(Provided data)
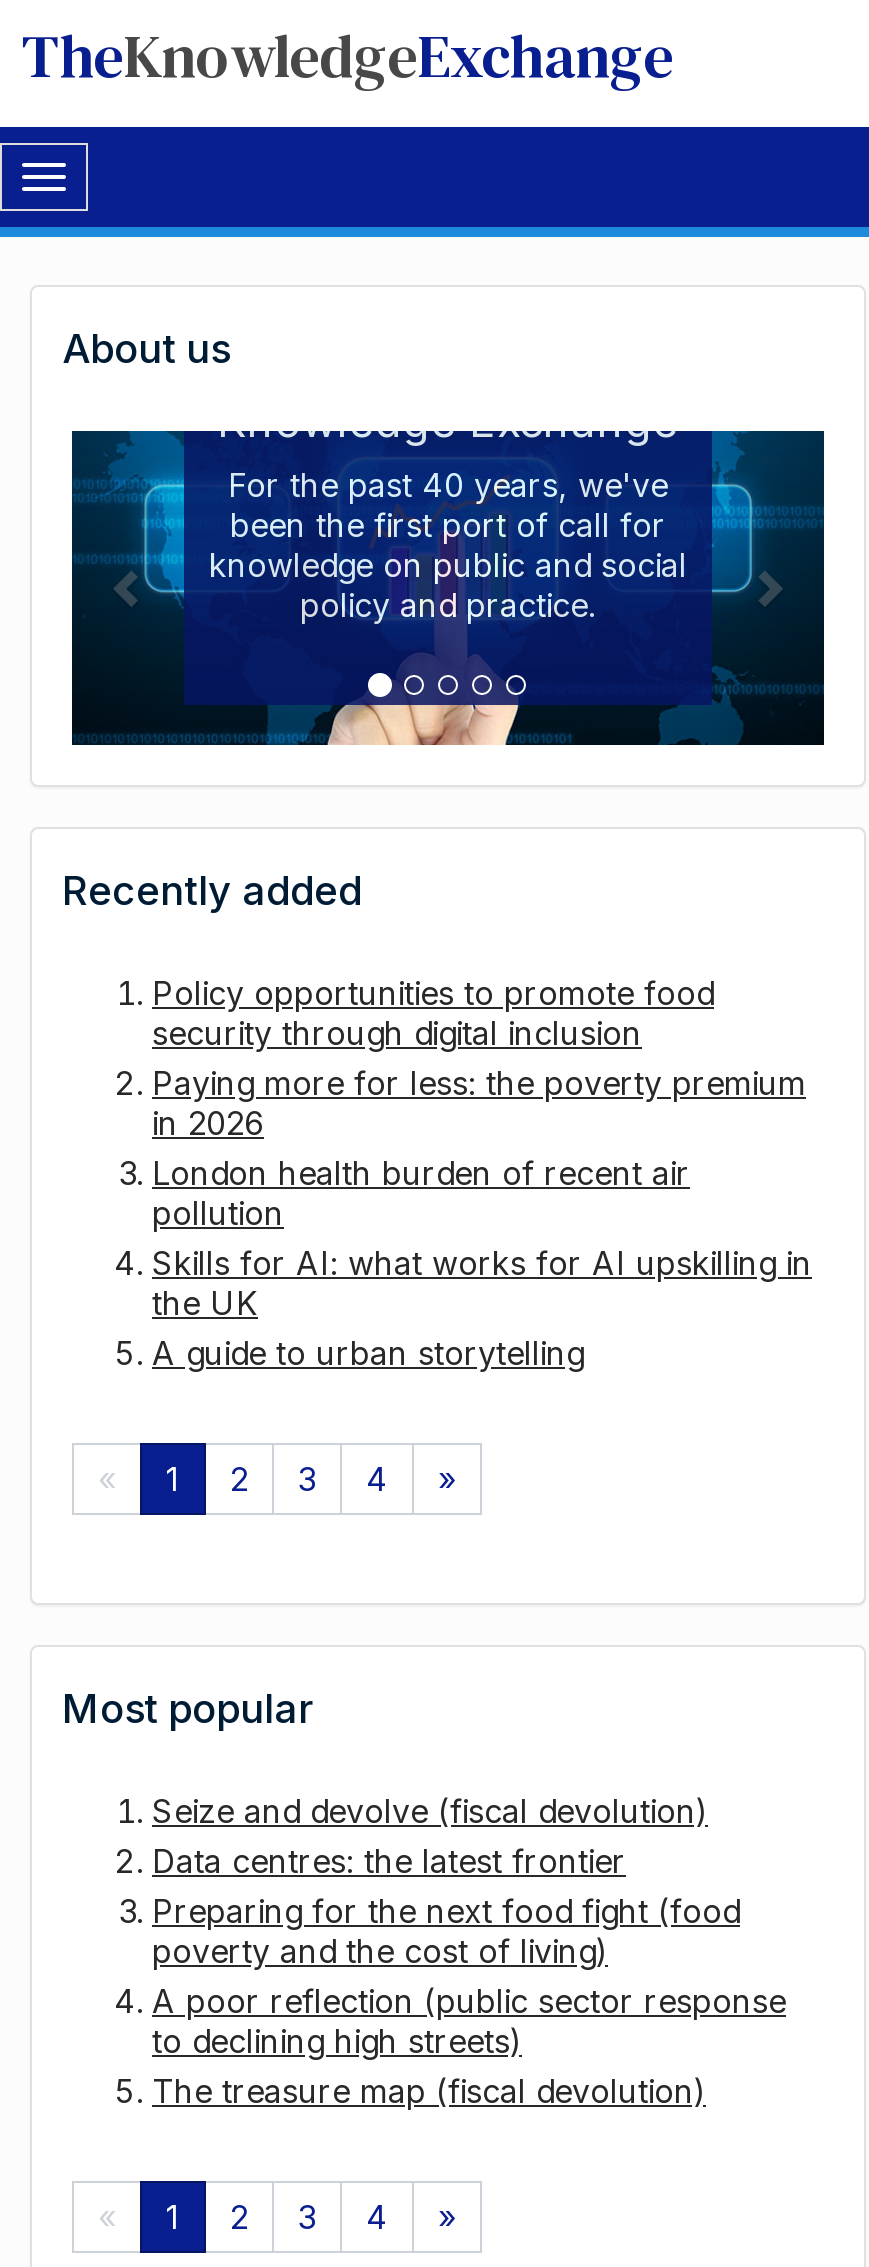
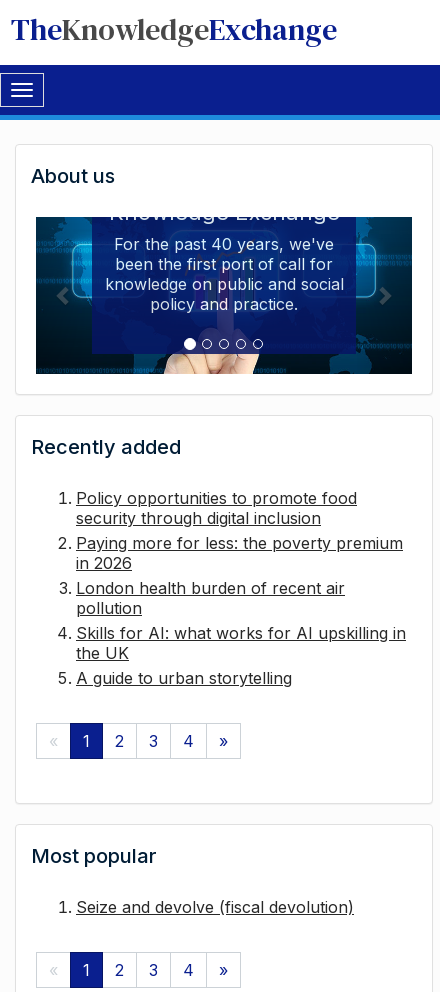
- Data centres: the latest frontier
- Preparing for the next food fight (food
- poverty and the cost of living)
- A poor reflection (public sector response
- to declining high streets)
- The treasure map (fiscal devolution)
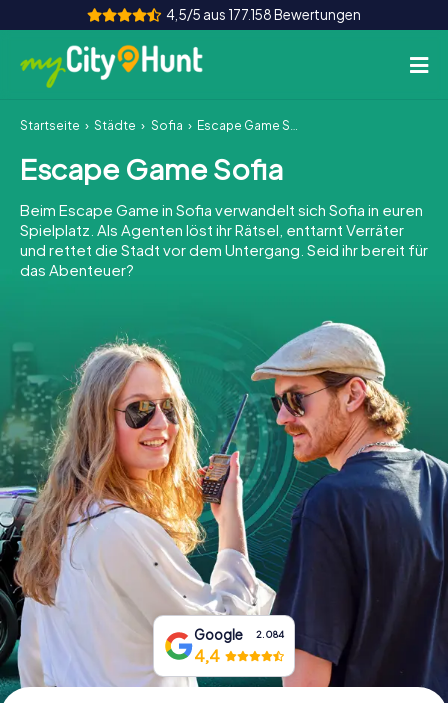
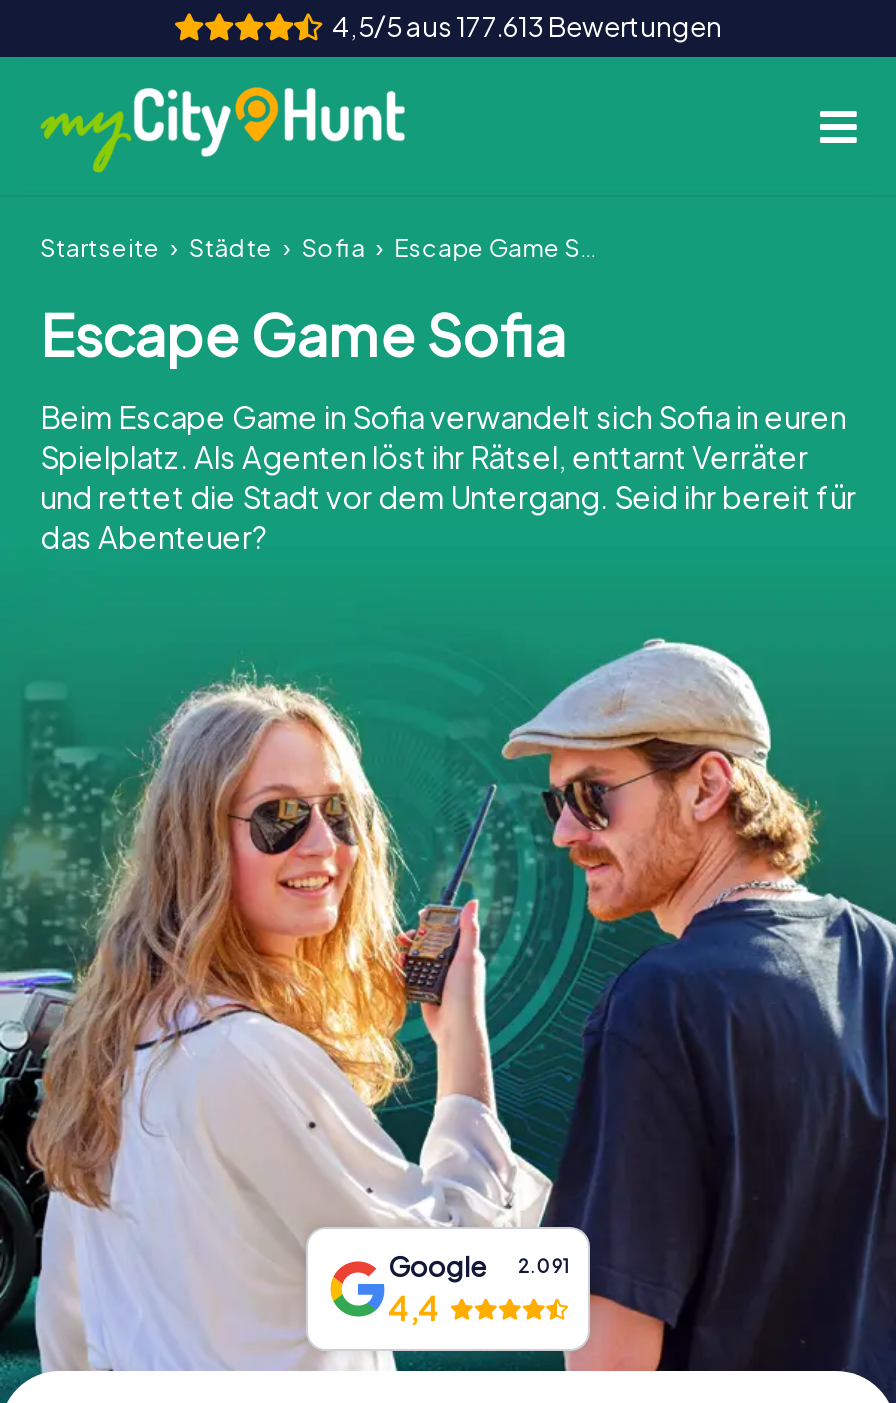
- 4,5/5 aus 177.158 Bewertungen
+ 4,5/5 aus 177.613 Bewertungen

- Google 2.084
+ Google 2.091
(End Provided data)
Exercise aim: Give back an exact copy of only the lines from the one with "- to declining high streets)" through the final line of the material, both included. Pictures do not belong in it.

Task solution:
- to declining high streets)
- The treasure map (fiscal devolution)
- 4,5/5 aus 177.158 Bewertungen
+ 4,5/5 aus 177.613 Bewertungen

- Google 2.084
+ Google 2.091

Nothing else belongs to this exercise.